Published on: Monday, December 5, 2016 News

Plastic Bags Banned

Plastic bags crossed through with red line on yellow road sign. Conceptual of environmental care.
No plastic bags.

A long anticipated ban on the use of plastic single-use bags at point of sale went into effect in Takoma Park last week, on December 1. The City Council, known for its progressive stance when it comes to sustainable policies and practices, passed the ordinance earlier this year after much consideration and discussion about the ban.

“We in Takoma Park, Maryland have been a national leader in the preservation of natural resources and the environment,” said Councilmember Jarrett Smith who initially proposed the ban. “With this plastic bag ban, our tenacity for all things that protect the environment continues…Sligo Creek, the Chesapeake Bay, and other environmental treasures will always be a priority for our city.”

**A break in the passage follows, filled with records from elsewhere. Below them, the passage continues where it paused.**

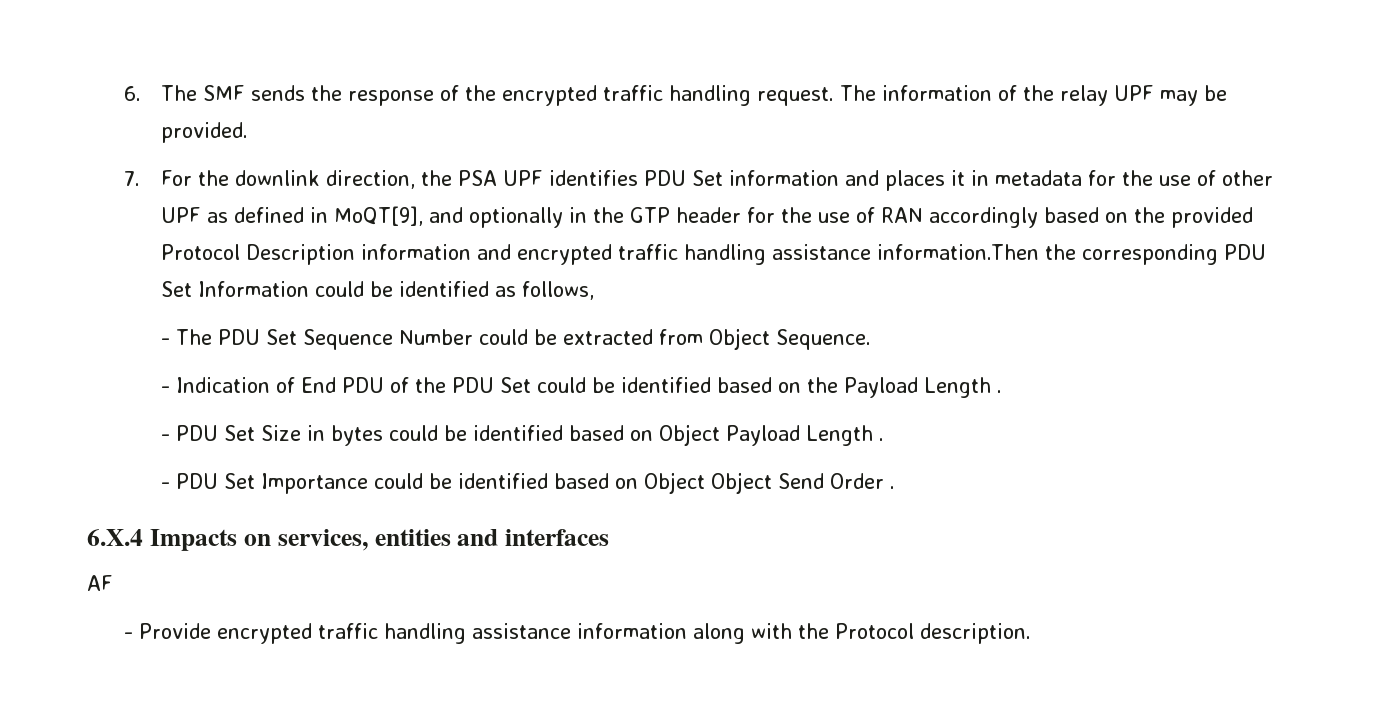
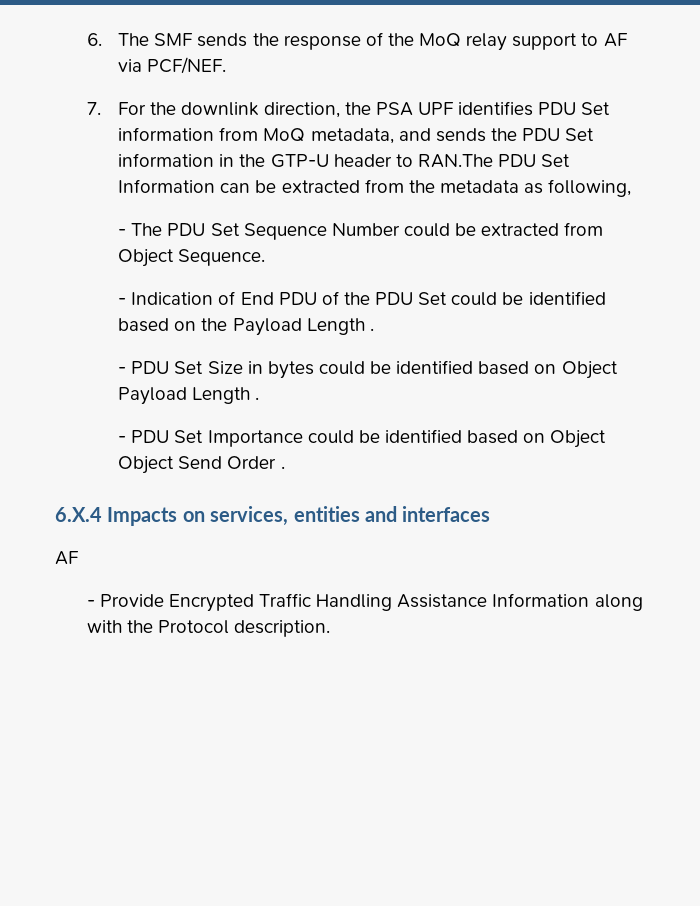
- 6. The SMF sends the response of the encrypted traffic handling request. The information of the relay UPF may be provided.
+ 6. The SMF sends the response of the MoQ relay support to AF via PCF/NEF.
- 7. For the downlink direction, the PSA UPF identifies PDU Set information and places it in metadata for the use of other UPF as defined in MoQT[9], and optionally in the GTP header for the use of RAN accordingly based on the provided Protocol Description information and encrypted traffic handling assistance information.Then the corresponding PDU Set Information could be identified as follows,
+ 7. For the downlink direction, the PSA UPF identifies PDU Set information from MoQ metadata, and sends the PDU Set information in the GTP-U header to RAN.The PDU Set Information can be extracted from the metadata as following,
- - Provide encrypted traffic handling assistance information along with the Protocol description.
+ - Provide Encrypted Traffic Handling Assistance Information along with the Protocol description.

Mayor Kate Stewart echoed these sentiments: “Takoma Park is proud of its dedication to protect the environment and create a sustainable community. Our deep commitment is exemplified by our willingness to pioneer new programs, stemming back to the early days of recycling and tree protection laws.”

The plastic bag ban is one of many “green” city policies geared towards reducing environmental degradation resulting from the widespread use of products that can have negative environmental consequences. The city also has a Safe Grow Act which places restrictions on the use of harmful cosmetic pesticides for lawn care on public and private property, a ban on the use of polystyrene packaging and food-service ware within the city, and a curbside food waste collection program available to all city residents who receive curbside trash and recycling pickup.

The plastic bag ban does provide a few exceptions, including dry cleaning bags, newspaper bags where newspapers are delivered by the publisher, and non-point of sale plastic bags such as those used for raw or bulk items like produce, grains, candy, and small hardware items. Farmers markets within the city are exempt from the ban for the first year, until December 1, 2017, at which point they may provide compostable plastic bags to customers.

While it was initially expected to be in full force as of December 1, the emphasis for the first 90 days of the new ordinance will focus on education and outreach to local business.